Problem
Look through the listing below for the word "position" and copy every line where it occurs.
Start of Block
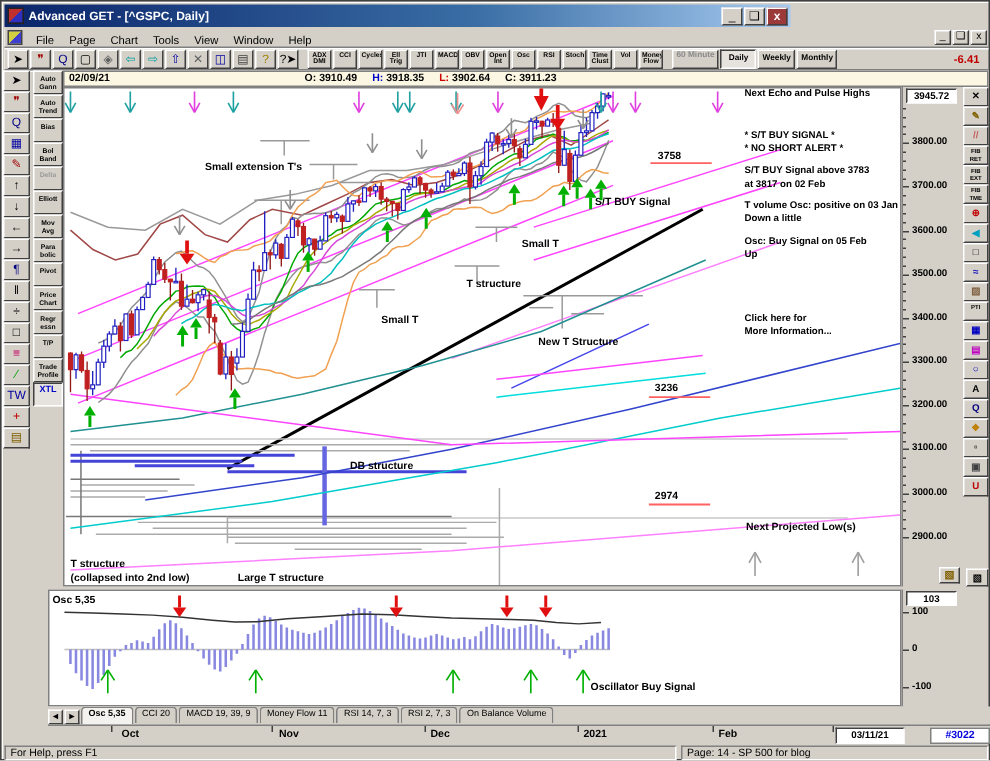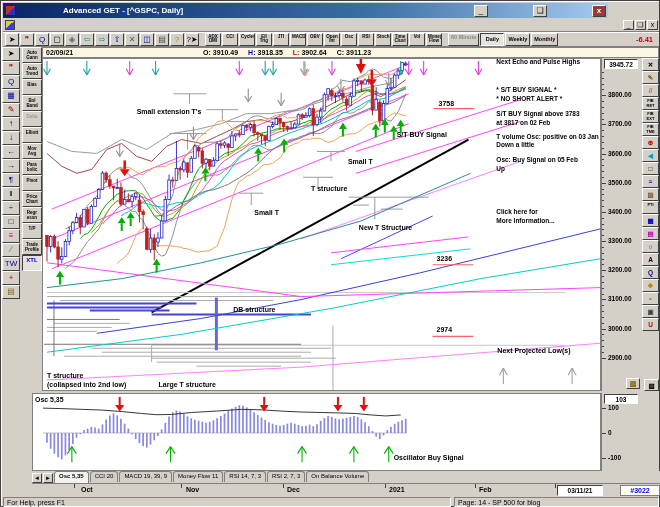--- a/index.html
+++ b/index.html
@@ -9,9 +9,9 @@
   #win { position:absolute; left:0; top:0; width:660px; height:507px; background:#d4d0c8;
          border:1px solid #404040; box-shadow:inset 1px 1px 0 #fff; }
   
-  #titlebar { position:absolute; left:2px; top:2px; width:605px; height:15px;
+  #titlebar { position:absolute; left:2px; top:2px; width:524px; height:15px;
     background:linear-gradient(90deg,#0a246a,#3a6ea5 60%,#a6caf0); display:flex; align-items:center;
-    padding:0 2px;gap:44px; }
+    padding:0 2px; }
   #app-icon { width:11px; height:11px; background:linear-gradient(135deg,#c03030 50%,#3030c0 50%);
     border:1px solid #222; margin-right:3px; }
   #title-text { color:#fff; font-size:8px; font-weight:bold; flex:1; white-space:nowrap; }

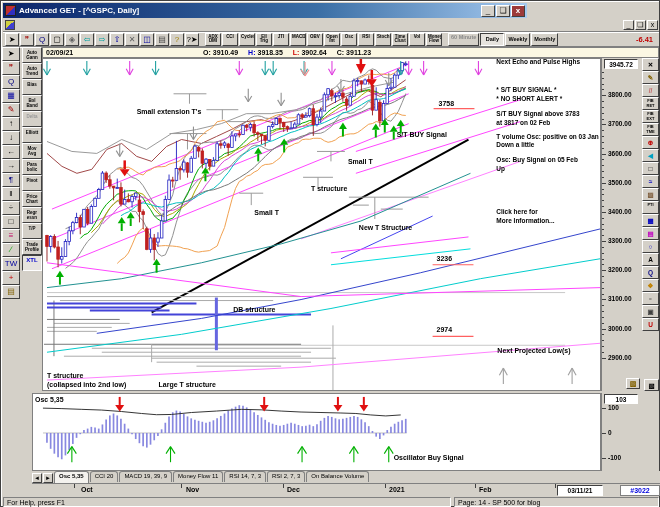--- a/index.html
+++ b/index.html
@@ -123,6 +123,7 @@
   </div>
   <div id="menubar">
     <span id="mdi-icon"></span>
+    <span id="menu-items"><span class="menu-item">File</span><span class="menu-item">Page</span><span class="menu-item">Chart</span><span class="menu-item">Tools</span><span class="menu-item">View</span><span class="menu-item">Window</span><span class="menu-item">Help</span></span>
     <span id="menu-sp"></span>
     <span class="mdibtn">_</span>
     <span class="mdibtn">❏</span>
End of Block
Exercise solution
   #win { position:absolute; left:0; top:0; width:660px; height:507px; background:#d4d0c8;
-  #titlebar { position:absolute; left:2px; top:2px; width:605px; height:15px;
+  #titlebar { position:absolute; left:2px; top:2px; width:524px; height:15px;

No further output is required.